Re: Add --include-table-data-where option to pg_dump, to export only a subset of table data

From: Carter Thaxton <carter(dot)thaxton(at)gmail(dot)com>
To: Thomas Munro <thomas(dot)munro(at)enterprisedb(dot)com>, Euler Taveira <euler(at)timbira(dot)com(dot)br>
Cc: Stephen Frost <sfrost(at)snowman(dot)net>, Pg Hackers <pgsql-hackers(at)postgresql(dot)org>
Subject: Re: Add --include-table-data-where option to pg_dump, to export only a subset of table data
Date: 2018-05-31 01:49:06
Message-ID: CAGiT_HP-mjeEFhYDPtbc0oW9cttk+-G3oOFjA0sVUj_MSbCMkw@mail.gmail.com
Views: Raw Message | Whole Thread | Download mbox | Resend email
Thread:
Lists: pgsql-hackers

After some consideration, I've created a new patch that addresses even more
of the various concerns.

Most notably, the command-line option is shortened to simply --where, which
is much easier to read and understand,
and matches the earlier proposal [1].

> bool
> -simple_oid_list_member(SimpleOidList *list, Oid val)
> +simple_oid_list_member2(SimpleOidList *list, Oid val, void **extra_data)
>
> I feel like that isn't in the spirit of Lisp "member". It's now a
> kind of association list.

My new patch has this function named simple_oid_list_find_data, to indicate
that it's working with some extra data,
and the corresponding append is called simple_oid_list_append_data.

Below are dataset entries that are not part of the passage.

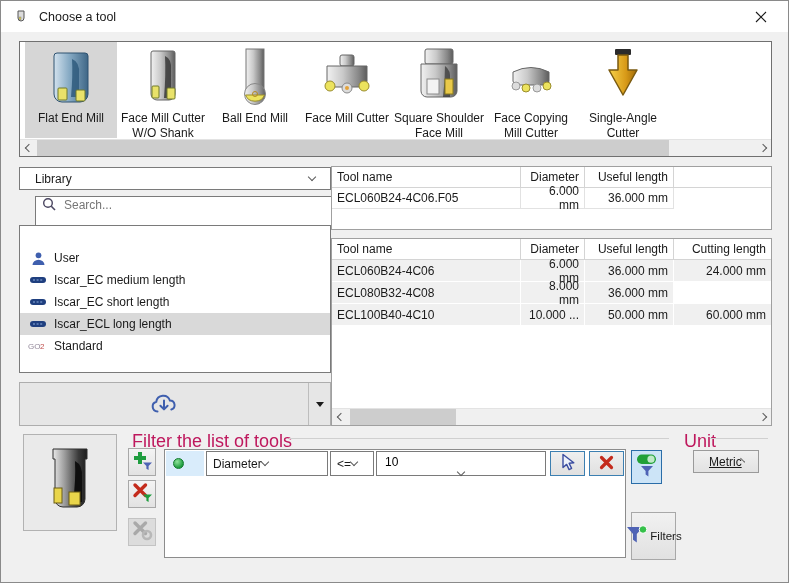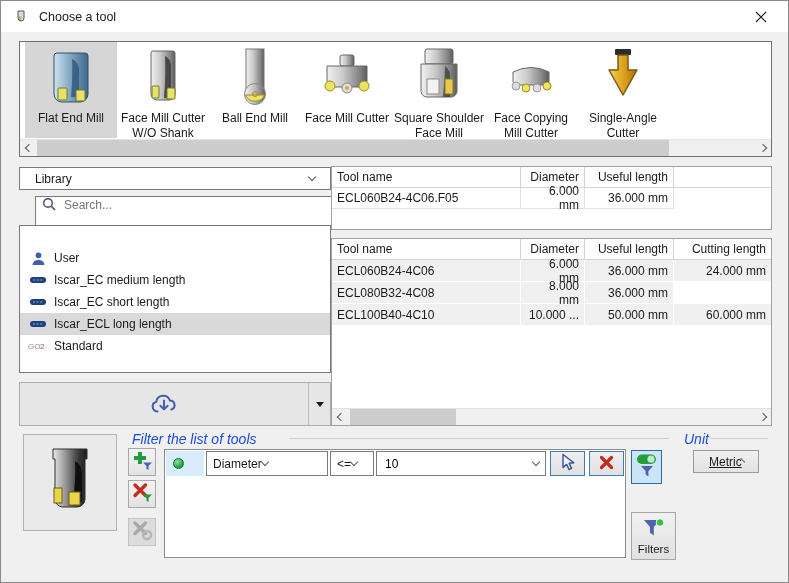"Filter the list of tools" .group-label { color: #1d4ed8 -> #be185d; font-size: 14px -> 18px; font-style: italic -> none }
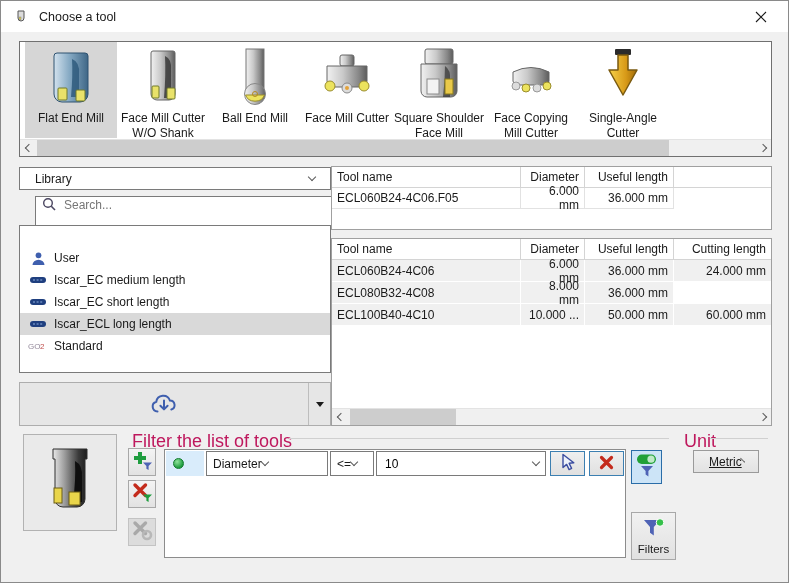"10" .f-val { flex-direction: none -> column }
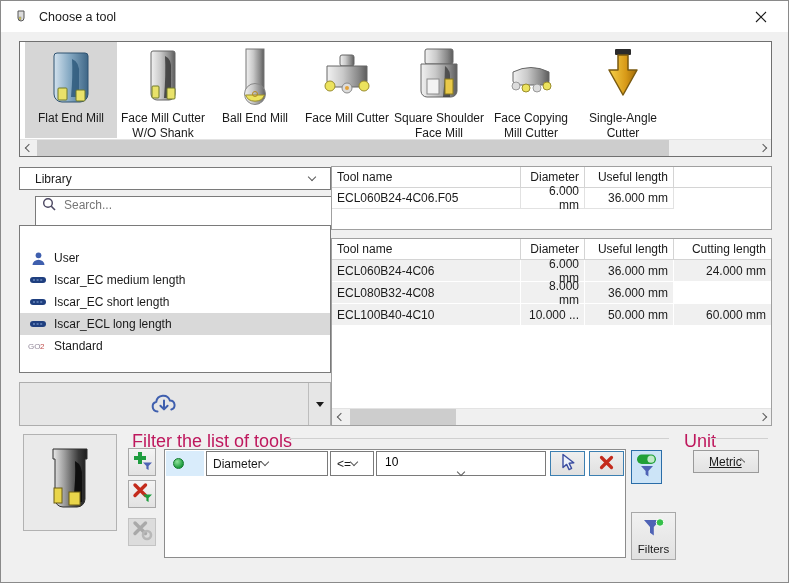"Filters" .filters-btn { flex-direction: column -> row }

> Another problem is that your spec does not show
> us how you would handle tables like Foo.Bar or "foo:bar" (colon have
> to be escaped)?

This is now addressed in the v4 patch. I've added a new function to
string_utils,
called findUnquotedChar, which is used to find the colon character in the
command-line argument,
which separates the table name from the filter clause.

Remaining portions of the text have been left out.